NBA Commissioner Adam Silver said Tuesday that he won’t censor players or team owners over China or other issues, arguing that the league is motivated by much more than money, and freedom of expression must be protected.
The NBA and its big business in China have come under intense pressure in recent days after Houston Rockets general manager Daryl Morey expressed support for pro-democracy protests in Hong Kong in a tweet, sparking a backlash from Beijing.
The league initially sought to distance itself from Morey’s comments, expressing regret for offending “friends and fans in China” while saying Morey had the right to free expression. That angered both sides: The league was criticized by some fans and US politicians for appearing to compromise its principles, and condemned by others in China for offending national sensibilities.
The attacks prompted Silver to issue a statement before a press conference Tuesday in Tokyo, acknowledging that the league’s initial response left people “angered, confused or unclear.”

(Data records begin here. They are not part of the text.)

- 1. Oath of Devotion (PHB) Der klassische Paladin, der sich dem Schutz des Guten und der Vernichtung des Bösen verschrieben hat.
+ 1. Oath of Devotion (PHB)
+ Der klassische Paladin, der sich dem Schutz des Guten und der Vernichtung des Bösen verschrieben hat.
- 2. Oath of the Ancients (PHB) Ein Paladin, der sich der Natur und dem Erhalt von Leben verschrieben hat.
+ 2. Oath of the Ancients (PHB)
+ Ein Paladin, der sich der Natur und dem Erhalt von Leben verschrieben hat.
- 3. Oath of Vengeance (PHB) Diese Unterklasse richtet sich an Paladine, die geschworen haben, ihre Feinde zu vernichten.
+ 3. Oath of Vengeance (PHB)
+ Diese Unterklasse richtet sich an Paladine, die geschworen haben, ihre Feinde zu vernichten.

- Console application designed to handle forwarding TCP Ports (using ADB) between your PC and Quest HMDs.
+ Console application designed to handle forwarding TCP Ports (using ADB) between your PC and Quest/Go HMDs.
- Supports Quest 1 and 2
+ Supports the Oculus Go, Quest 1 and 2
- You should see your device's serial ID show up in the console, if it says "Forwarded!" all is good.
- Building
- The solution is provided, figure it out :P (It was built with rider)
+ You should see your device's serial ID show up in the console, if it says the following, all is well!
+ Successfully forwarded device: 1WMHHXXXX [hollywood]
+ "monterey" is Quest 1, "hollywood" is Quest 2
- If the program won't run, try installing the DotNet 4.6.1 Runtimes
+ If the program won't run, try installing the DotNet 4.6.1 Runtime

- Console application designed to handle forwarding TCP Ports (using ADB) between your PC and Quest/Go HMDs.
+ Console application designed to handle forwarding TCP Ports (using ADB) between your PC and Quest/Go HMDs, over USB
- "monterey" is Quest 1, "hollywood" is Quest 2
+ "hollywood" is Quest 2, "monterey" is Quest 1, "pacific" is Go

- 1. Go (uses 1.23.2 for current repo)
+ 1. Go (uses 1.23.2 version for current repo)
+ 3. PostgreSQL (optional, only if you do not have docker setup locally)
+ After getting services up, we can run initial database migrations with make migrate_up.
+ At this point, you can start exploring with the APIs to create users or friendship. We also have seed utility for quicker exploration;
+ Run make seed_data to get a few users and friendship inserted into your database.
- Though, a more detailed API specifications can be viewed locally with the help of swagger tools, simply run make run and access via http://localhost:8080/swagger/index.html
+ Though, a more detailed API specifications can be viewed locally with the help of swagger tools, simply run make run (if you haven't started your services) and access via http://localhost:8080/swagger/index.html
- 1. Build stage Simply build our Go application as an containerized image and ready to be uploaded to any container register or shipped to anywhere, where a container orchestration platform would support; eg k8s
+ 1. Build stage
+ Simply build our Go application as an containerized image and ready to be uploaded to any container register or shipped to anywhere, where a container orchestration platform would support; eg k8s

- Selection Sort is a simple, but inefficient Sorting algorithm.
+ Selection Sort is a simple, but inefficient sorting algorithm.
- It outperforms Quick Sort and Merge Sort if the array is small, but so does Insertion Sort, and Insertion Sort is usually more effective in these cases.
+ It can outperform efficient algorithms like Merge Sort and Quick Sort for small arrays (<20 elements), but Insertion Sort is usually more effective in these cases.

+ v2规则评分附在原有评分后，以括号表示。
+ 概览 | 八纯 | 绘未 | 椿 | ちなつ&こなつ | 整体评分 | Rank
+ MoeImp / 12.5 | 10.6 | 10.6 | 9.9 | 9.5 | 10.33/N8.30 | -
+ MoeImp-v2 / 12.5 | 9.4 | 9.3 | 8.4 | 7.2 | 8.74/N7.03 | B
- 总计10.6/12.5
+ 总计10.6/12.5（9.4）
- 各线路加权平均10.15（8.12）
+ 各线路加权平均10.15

“The NBA will not put itself in a position of regulating what players, employees and team owners say or will not say,” Silver said in the statement. “We simply could not operate that way.”
The stance could endanger the league’s position in China, one of its most important markets.
Several Chinese businesses suspended ties with the Rockets in response to Morey’s tweet, and broadcasters have said they will not show Rockets games in the country.
The threat to the league’s business grew on Tuesday, when CCTV Sports, a division of China’s state broadcaster, said it would not broadcast preseason games played in China, including one between the Brooklyn Nets and the LA Lakers later this week in Shanghai.
“We believe any remarks that challenge national sovereignty and social stability do not belong to the category of free speech,” CCTV Sports said in a statement.
Yet there were signs that the league would try to ride out the controversy.
“I do know there are consequences from freedom of speech; we will have to live with those consequences,” Silver told reporters in Tokyo. “For those who question our motivation, this is about far more than growing our business,” he added.
The NBA has spent years and many millions of dollars investing in China, helping to build courts, giving broadcasting rights away for free and bringing its stars over for preseason games.
Nearly 500 million people in China watched NBA programming on platforms owned by tech giant Tencent over the last season, and the two sides recently signed a five-year extension of their partnership. Tencent has suspended streaming for Rockets games and joined CCTV on Tuesday in refusing to show some preseason games.
Silver said that while he would not apologize for the substance of Morey’s controversial tweet, he understood why some people, including former Rockets star Yao Ming — chairman of the Chinese Basketball Association — were upset.
“It is inevitable that people around the world — including from America and China — will have different viewpoints over different issues,” he said in a statement. “It is not the role of the NBA to adjudicate those differences.”